Published:  07:31 AM, 05 December 2024

ChatGPT, Gemini may induce people to exercise academic larceny


This editorial is about humans and the interactions that this intelligent mammal has with machines. Humans have been using tools since the dawn of civilization. However, the industrial revolution of the 18th century accelerated the replacement of muscle with machines. At the dawn of the 21st century, we are foreseeing the replacement of the mind with machines. Similar to the disruption that the invention of the steam engine brought in the 19th century, recent information technology inventions are disrupting our societies. One of these, Artificial Intelligence (AI), is set to change our relationship with the machines for good.

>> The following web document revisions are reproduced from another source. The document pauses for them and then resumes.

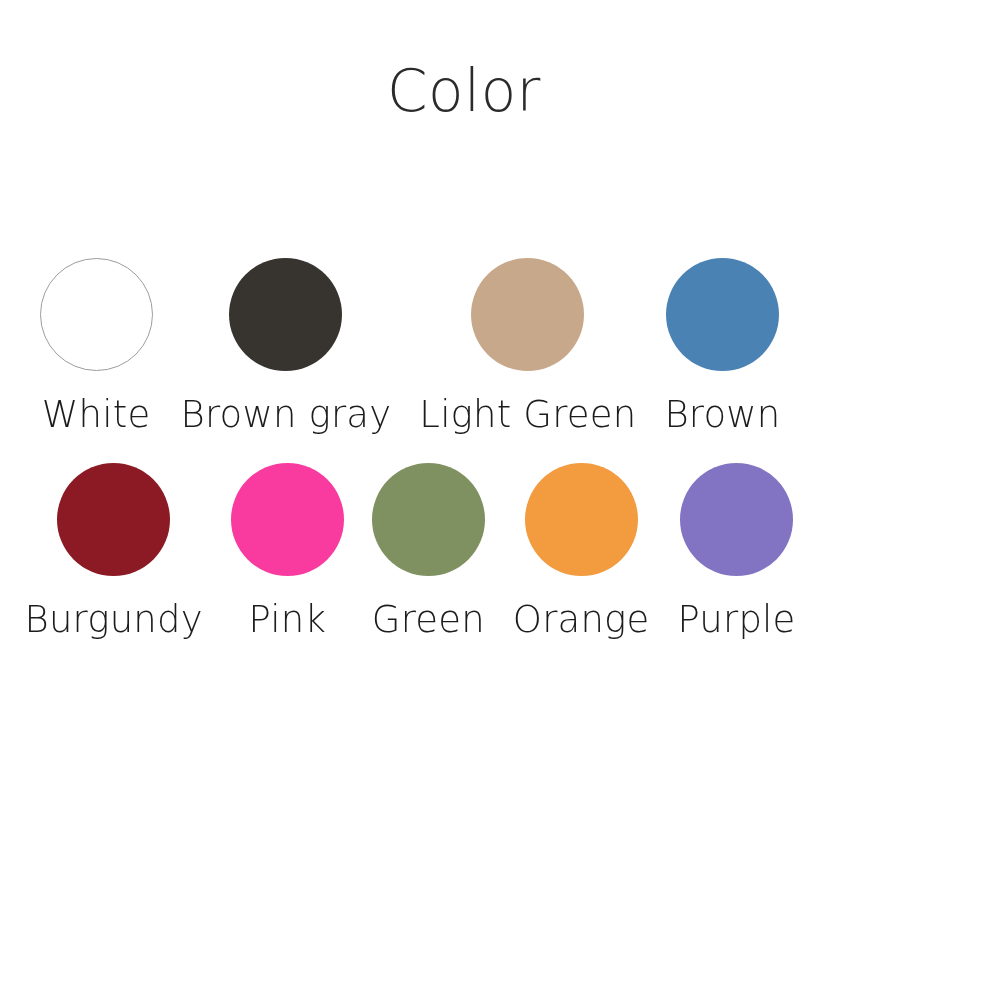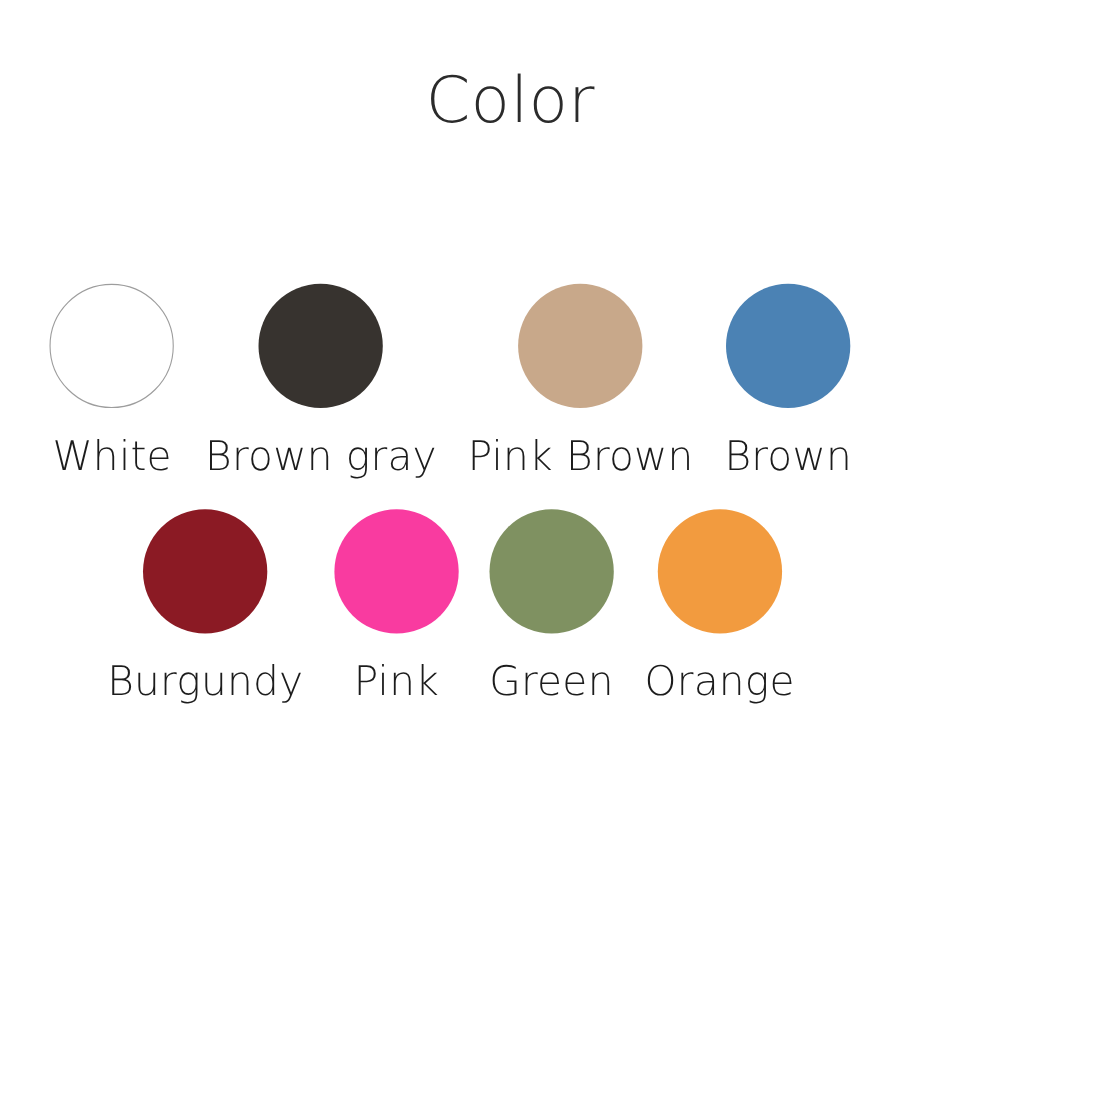--- a/index.html
+++ b/index.html
@@ -108,7 +108,7 @@
         </div>
         <div class="swatch-item">
           <div class="swatch-dot" style="background: rgb(200, 168, 138);"></div>
-          <div class="swatch-label">Pink Brown</div>
+          <div class="swatch-label">Light Green</div>
         </div>
         <div class="swatch-item">
           <div class="swatch-dot" style="background: rgb(75, 130, 180);"></div>

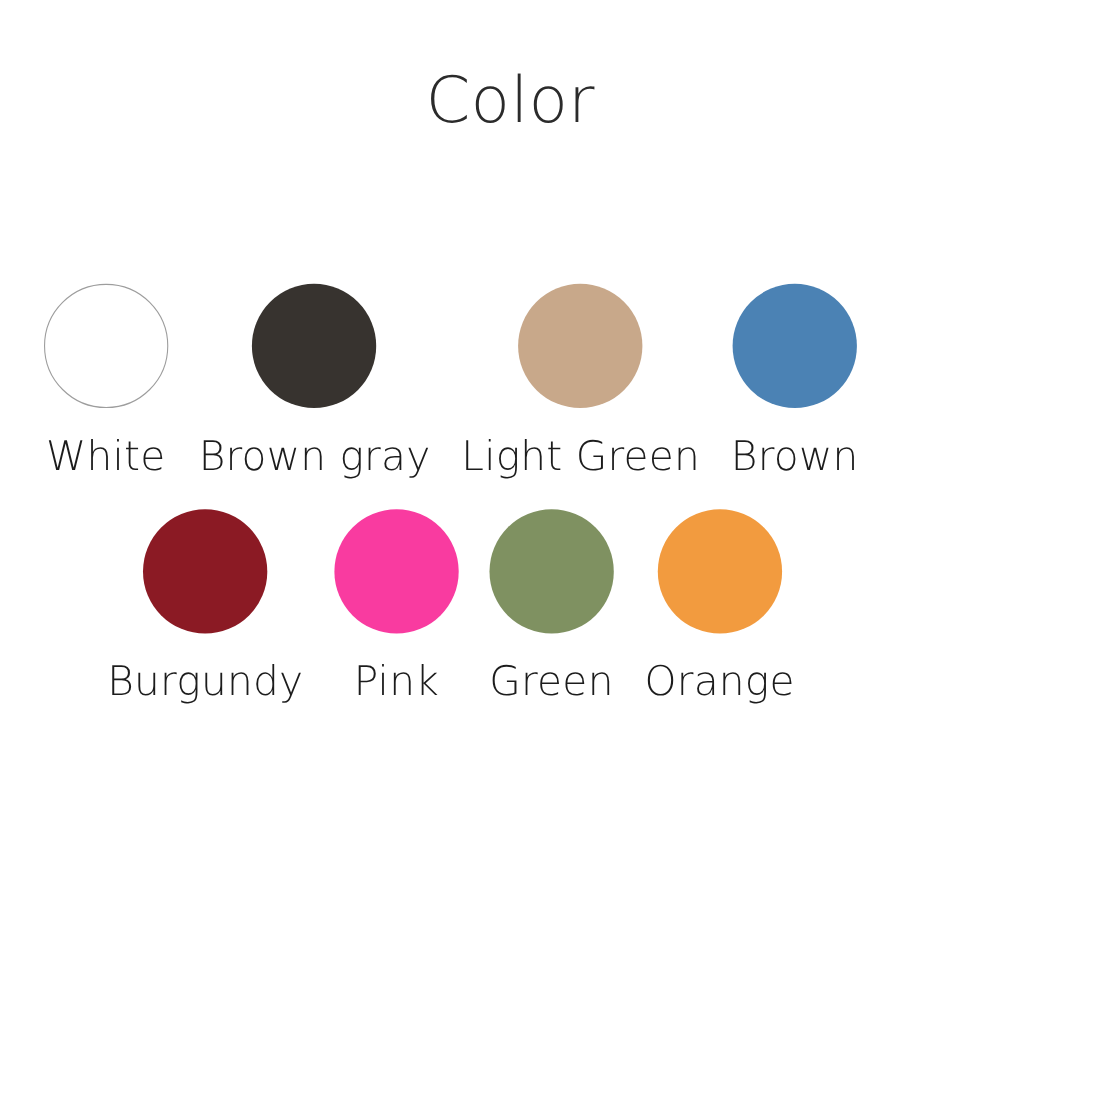--- a/index.html
+++ b/index.html
@@ -132,6 +132,10 @@
           <div class="swatch-dot" style="background: rgb(242, 155, 63);"></div>
           <div class="swatch-label">Orange</div>
         </div>
+        <div class="swatch-item">
+          <div class="swatch-dot" style="background: rgb(130, 116, 195);"></div>
+          <div class="swatch-label">Purple</div>
+        </div>
       </div>
   </div>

Unfortunately, technology is in its nascent form—hence, confusions loom over our mental horizon. Some portend the loss of jobs and even believe in the "takeover" of an algorithmic super intelligence, while others cheer the hope of technology-enabled more peaceful societies. Let us not brand them as futuristic thoughts. The rise of social media, use of image and video surveillance, amassing private data for malicious use, influencing people's lives with "misinformation" and "disinformation" are now part of the everyday newsfeed. With technology at a nascent stage, while usage picked up, the need to explore how these technologies interact with our personal, social and political lives is of paramount need. In this column, we want to explore this relationship and how this may change our lives—not in the future but now. This column is about how the new disruptive technologies are shaping the way we act, react and regulate our personal, social and political lives.

In 1950, Allan Turing in his groundbreaking essay asked a simple question "can machines think?" If a machine can think it can behave intelligently, and perhaps one day surpass the intelligence of the human creators as well. This idea of "super intelligence" has been a potential source of inspiration for a plethora of science fiction writing. It engrossed and frightened many fiction writers so much that Issac Asimov in his 1950 science fiction I, Robot put forward "three laws of Robotics". These laws were meant to help design robots that despite having "super intelligence" will never cross the line to harm humans. On the scientific side, Turing proposed a simple way to find the answer to his original question—he proposed an "imitation game". Popularly termed as "Turing test"—a human interrogator is tasked with distinguishing between a human and a machine.

Perhaps we should be thinking of establishing an office of technology policy to aid the parliament and the chief executive's office to understand the policy challenges that AI and other new disruptive technologies are bringing forth.